**Problem to solve**
Nothing but the lines from the one containing "bottom: 44px;" through the end of the data below may appear in the response, each one exact.

**Information given**
● ● ● ●
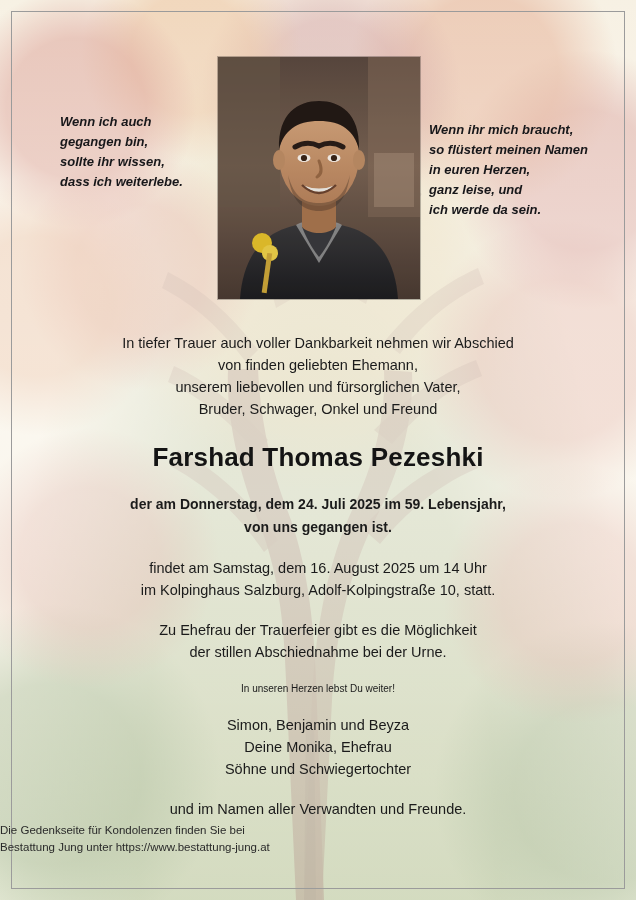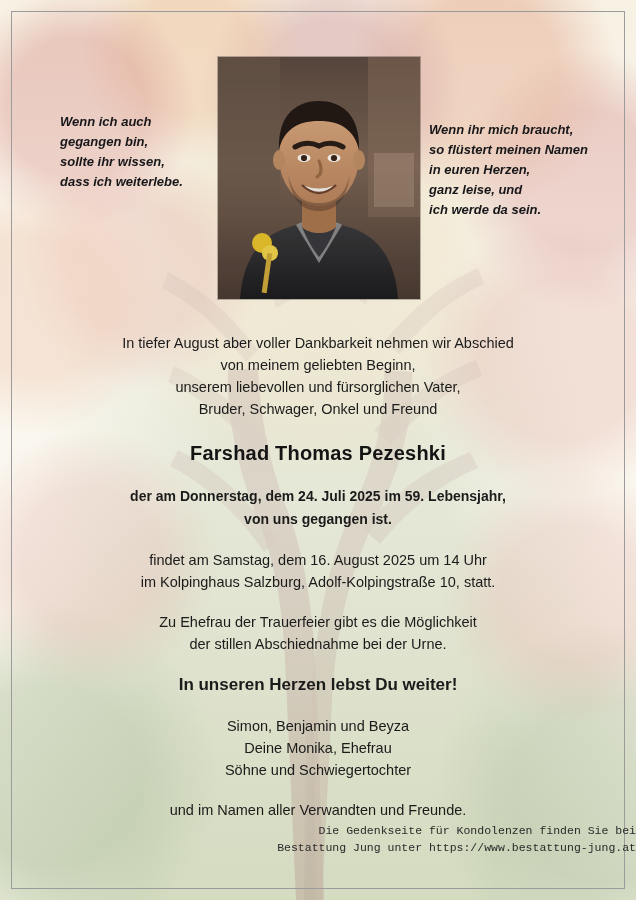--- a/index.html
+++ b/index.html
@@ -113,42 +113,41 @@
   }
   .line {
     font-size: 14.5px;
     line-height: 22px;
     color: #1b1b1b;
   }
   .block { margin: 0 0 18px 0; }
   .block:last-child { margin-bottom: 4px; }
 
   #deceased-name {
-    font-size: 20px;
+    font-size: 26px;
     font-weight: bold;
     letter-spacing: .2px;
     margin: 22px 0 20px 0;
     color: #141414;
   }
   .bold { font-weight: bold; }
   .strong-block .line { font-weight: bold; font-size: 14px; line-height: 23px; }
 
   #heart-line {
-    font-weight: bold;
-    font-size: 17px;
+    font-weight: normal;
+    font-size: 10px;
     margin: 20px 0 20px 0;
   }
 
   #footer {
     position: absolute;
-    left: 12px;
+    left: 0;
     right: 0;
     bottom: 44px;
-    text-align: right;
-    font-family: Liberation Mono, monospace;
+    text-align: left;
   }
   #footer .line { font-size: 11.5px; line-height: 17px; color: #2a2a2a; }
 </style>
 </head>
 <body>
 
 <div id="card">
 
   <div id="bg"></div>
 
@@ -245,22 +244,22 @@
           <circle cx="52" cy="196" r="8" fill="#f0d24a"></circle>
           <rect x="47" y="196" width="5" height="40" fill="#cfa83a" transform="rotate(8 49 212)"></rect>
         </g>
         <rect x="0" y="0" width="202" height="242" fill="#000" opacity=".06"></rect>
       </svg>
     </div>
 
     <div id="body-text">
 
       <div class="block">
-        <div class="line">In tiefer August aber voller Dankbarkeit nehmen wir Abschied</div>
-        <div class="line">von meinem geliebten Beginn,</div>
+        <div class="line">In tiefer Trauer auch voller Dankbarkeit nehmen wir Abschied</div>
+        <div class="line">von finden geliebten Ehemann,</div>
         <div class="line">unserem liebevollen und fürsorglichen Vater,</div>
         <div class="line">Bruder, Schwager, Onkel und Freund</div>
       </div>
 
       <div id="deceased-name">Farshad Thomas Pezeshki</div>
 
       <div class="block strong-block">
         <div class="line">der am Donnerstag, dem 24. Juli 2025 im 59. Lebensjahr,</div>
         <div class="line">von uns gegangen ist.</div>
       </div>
● ● ● ●
**Task output**
     bottom: 44px;
-    text-align: right;
-    font-family: Liberation Mono, monospace;
+    text-align: left;
   }
   #footer .line { font-size: 11.5px; line-height: 17px; color: #2a2a2a; }
 </style>
 </head>
 <body>
 
 <div id="card">
 
   <div id="bg"></div>
 
@@ -245,22 +244,22 @@
           <circle cx="52" cy="196" r="8" fill="#f0d24a"></circle>
           <rect x="47" y="196" width="5" height="40" fill="#cfa83a" transform="rotate(8 49 212)"></rect>
         </g>
         <rect x="0" y="0" width="202" height="242" fill="#000" opacity=".06"></rect>
       </svg>
     </div>
 
     <div id="body-text">
 
       <div class="block">
-        <div class="line">In tiefer August aber voller Dankbarkeit nehmen wir Abschied</div>
-        <div class="line">von meinem geliebten Beginn,</div>
+        <div class="line">In tiefer Trauer auch voller Dankbarkeit nehmen wir Abschied</div>
+        <div class="line">von finden geliebten Ehemann,</div>
         <div class="line">unserem liebevollen und fürsorglichen Vater,</div>
         <div class="line">Bruder, Schwager, Onkel und Freund</div>
       </div>
 
       <div id="deceased-name">Farshad Thomas Pezeshki</div>
 
       <div class="block strong-block">
         <div class="line">der am Donnerstag, dem 24. Juli 2025 im 59. Lebensjahr,</div>
         <div class="line">von uns gegangen ist.</div>
       </div>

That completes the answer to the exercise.